◆ Prompt
Each line of the listing below must be retyped exactly, with images left out.

◆ Data
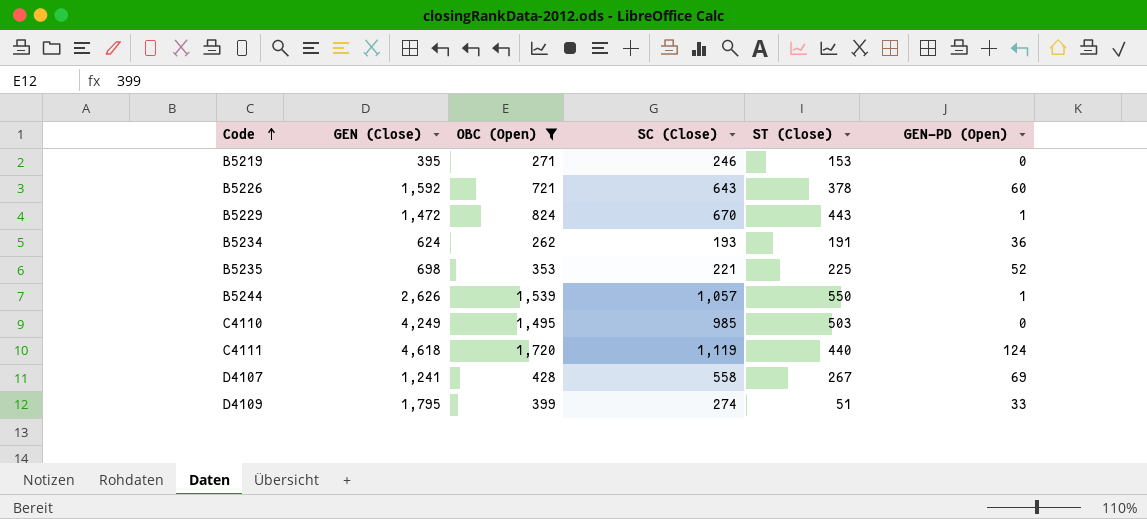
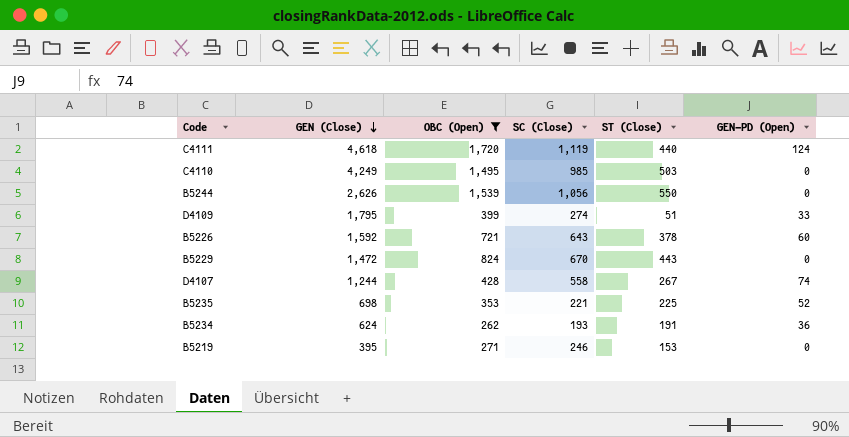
row order: Code ascending -> GEN (Close) descending
B5244 | SC (Close): 1,057 -> 1,056
B5244 | GEN-PD (Open): 1 -> 0
B5229 | GEN-PD (Open): 1 -> 0
D4107 | GEN (Close): 1,241 -> 1,244
D4107 | GEN-PD (Open): 69 -> 74

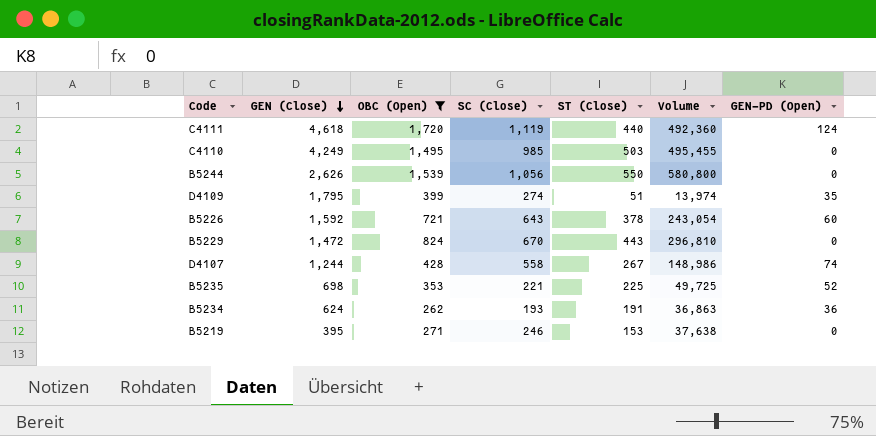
column Volume | formula: none -> [SC (Close)] * [ST (Close)]
D4109 | GEN-PD (Open): 33 -> 35

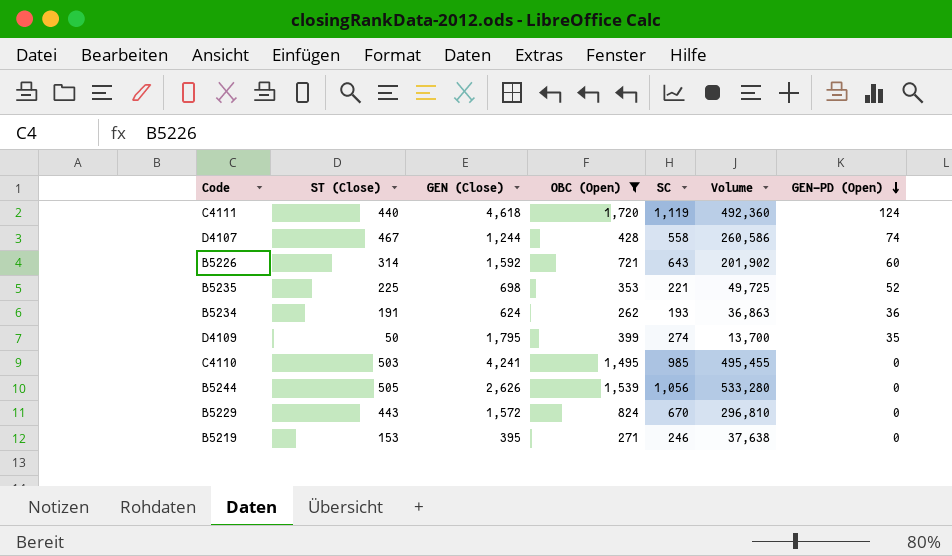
row order: GEN (Close) descending -> GEN-PD (Open) descending
column ST (Close) | position: 5 -> 2
column name: SC (Close) -> SC
D4107 | ST (Close): 267 -> 467
D4107 | Volume: 148,986 -> 260,586
B5226 | ST (Close): 378 -> 314
B5226 | Volume: 243,054 -> 201,902
D4109 | ST (Close): 51 -> 50
D4109 | Volume: 13,974 -> 13,700
C4110 | GEN (Close): 4,249 -> 4,241
B5244 | ST (Close): 550 -> 505
B5244 | Volume: 580,800 -> 533,280
B5229 | GEN (Close): 1,472 -> 1,572

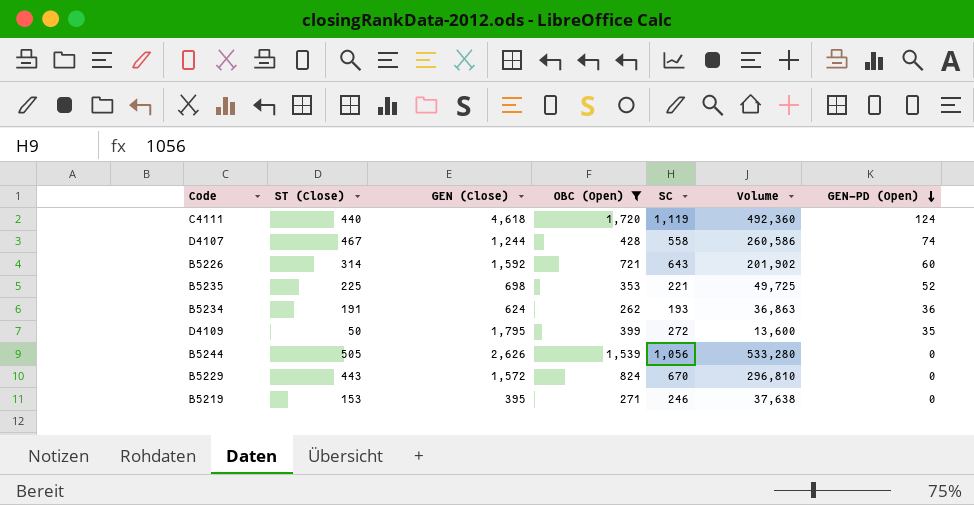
row C4110: 503 | 4,241 | 1,495 | 985 | 495,455 | 0 -> none
D4109 | SC: 274 -> 272
D4109 | Volume: 13,700 -> 13,600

◆ Result of the exercise
row order: Code ascending -> GEN (Close) descending
B5244 | SC (Close): 1,057 -> 1,056
B5244 | GEN-PD (Open): 1 -> 0
B5229 | GEN-PD (Open): 1 -> 0
D4107 | GEN (Close): 1,241 -> 1,244
D4107 | GEN-PD (Open): 69 -> 74

column Volume | formula: none -> [SC (Close)] * [ST (Close)]
D4109 | GEN-PD (Open): 33 -> 35

row order: GEN (Close) descending -> GEN-PD (Open) descending
column ST (Close) | position: 5 -> 2
column name: SC (Close) -> SC
D4107 | ST (Close): 267 -> 467
D4107 | Volume: 148,986 -> 260,586
B5226 | ST (Close): 378 -> 314
B5226 | Volume: 243,054 -> 201,902
D4109 | ST (Close): 51 -> 50
D4109 | Volume: 13,974 -> 13,700
C4110 | GEN (Close): 4,249 -> 4,241
B5244 | ST (Close): 550 -> 505
B5244 | Volume: 580,800 -> 533,280
B5229 | GEN (Close): 1,472 -> 1,572

row C4110: 503 | 4,241 | 1,495 | 985 | 495,455 | 0 -> none
D4109 | SC: 274 -> 272
D4109 | Volume: 13,700 -> 13,600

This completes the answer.